Professor Petrillo, perché è ipotizzabile lo scenario catastrofico da lei evocato?

Perché il finanziamento pubblico non c’è più, ma i partiti – per fare politica e per sostenersi, tanto più in campagna elettorale – hanno ancora, ovviamente, bisogno di risorse economiche. Che, da quest’anno, possono giungere solo dai privati. Il problema è l’assenza di una norma che regolamenti l’attività di lobbying: solo in questo modo potrà garantirsi la trasparenza e, al tempo stesso, definirsi in modo più stringente la fattispecie del reato di traffico di influenze illecite, al momento piuttosto vaga e difficile da dimostrare.

Cosa potrebbe accadere a suo avviso?

Se il quadro politico-normativo non cambierà, esiste la forte possibilità che la campagna elettorale sia consegnata nelle mani delle procure della Repubblica. Non per colpa loro, visto che di fronte a un’ipotesi di reato non possono che intervenire. Ma perché – in assenza di una regolamentazione del fenomeno lobbistico – l’unica norma che c’è è di natura penale.

Appunto il reato di traffico di influenze illecite. Cosa non la convince di questa fattispecie?

E’ una norma che va a colpire, di fatto, ogni forma di influenza genericamente illecita. Ma – nell’assenza di una definizione di cosa sia lecito – qualsiasi giudice può finire con l’interpretare come illecito qualunque atto. Ivi compreso il finanziamento di un partito.

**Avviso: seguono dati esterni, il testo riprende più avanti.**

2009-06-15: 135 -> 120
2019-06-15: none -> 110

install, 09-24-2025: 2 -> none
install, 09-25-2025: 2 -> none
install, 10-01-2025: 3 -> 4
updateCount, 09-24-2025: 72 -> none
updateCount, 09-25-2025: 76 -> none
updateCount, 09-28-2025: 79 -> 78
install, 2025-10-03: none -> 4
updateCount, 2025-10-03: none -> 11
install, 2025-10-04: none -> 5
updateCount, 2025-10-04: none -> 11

Negli ultimi anni, quasi sempre, chi è stato indagato per traffico d’influenze illecite ha visto archiviare l’ipotesi di reato a suo carico oppure trasformarla in millantato credito o corruzione. La fattispecie è già di per sé scritta in modo confuso. E la situazione peggiora perché non si capisce quale sia il confine tra lecito e illecito.

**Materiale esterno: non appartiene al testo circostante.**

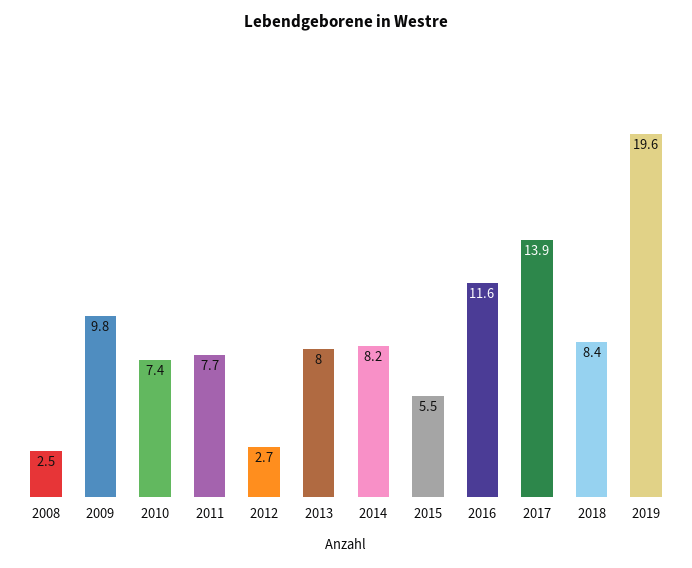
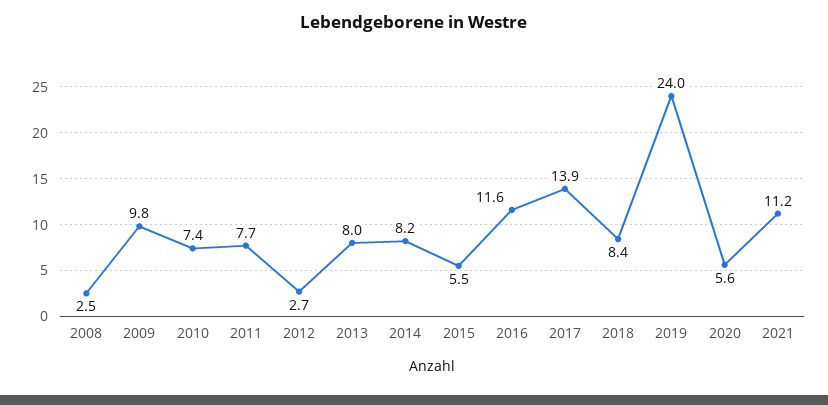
2019: 19.6 -> 24
2020: none -> 5.6
2021: none -> 11.2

Qual è il rischio concreto che potrebbe verificarsi?

Poniamo che una grande azienda – attiva nel settore degli appalti pubblici – decida di dare un contributo per la campagna elettorale di un determinato partito politico, il quale poi vince le elezioni e va al governo. Ipotizziamo, inoltre, che quella stessa impresa successivamente si aggiudichi una commessa pubblica. Sono elementi che sconnessi tra loro non ci dicono molto, ma che potrebbero anche essere facilmente collegati. E portare ad accusare l’azienda in questione del reato di traffico d’influenze illecite. Come stiamo vedendo in questi giorni, non si tratta di un’ipotesi solo di scuola.

In questo contesto cosa occorrerebbe fare a suo avviso?

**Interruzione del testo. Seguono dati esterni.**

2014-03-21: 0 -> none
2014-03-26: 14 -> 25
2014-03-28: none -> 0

Ritengo che il governo debba intervenire con urgenza – e quindi anche con un decreto legge – su due questioni principali. Innanzitutto, modificare subito la legge sul finanziamento dei partiti e prevedere espressamente che ogni contributo dato alla politica dai privati – ogni singolo euro – sia tracciato e reso trasparente.

E l’altra questione qual è?

La definizione normativa di attività d’influenza lecita, invocata peraltro in più di un’occasione anche dalla Corte di Cassazione. Serve necessariamente una norma omogenea su tutto il territorio nazionale – e valida per tutti gli apparati dello Stato e degli enti territoriali – che dica che cos’è il lobbying.

Anche perché, in mancanza, si stanno moltiplicando le iniziative assunte da singole istituzioni pur in assenza di una regia unitaria. E’ così?

Si sta venendo a creare un quadro a dir poco schizofrenico. Cinque regioni – Toscana, Molise, Abruzzo, Lombardia e Calabria – hanno introdotto alcune regole, ognuna diversa dalle altre. Poi abbiamo il ministero dello Sviluppo economico che ha previsto un registro, così come ha fatto anche la Camera dei Deputati solo per l’attività lobbistica esercitata all’interno di Montecitorio. Un insieme farraginoso e frammentato di norme, che complica soltanto le cose.

Pure in questo caso ritiene che il governo debba intervenire con urgenza?

I crismi dell’urgenza ci sono tutti: l’emergenza è evidente. Ora c’è lo scandalo Romeo, ma solo qualche mese fa c’è stata la vicenda Guidi. E prima ancora altri casi. In pratica, le inchieste legate a questo sottobosco si alternano senza soluzione di continuità. Gli elementi di urgenza sono quindi legati alla realtà dei fatti, ma anche alla considerazione che in quarant’anni il Parlamento non è stato in grado di produrre alcuna norma sull’argomento.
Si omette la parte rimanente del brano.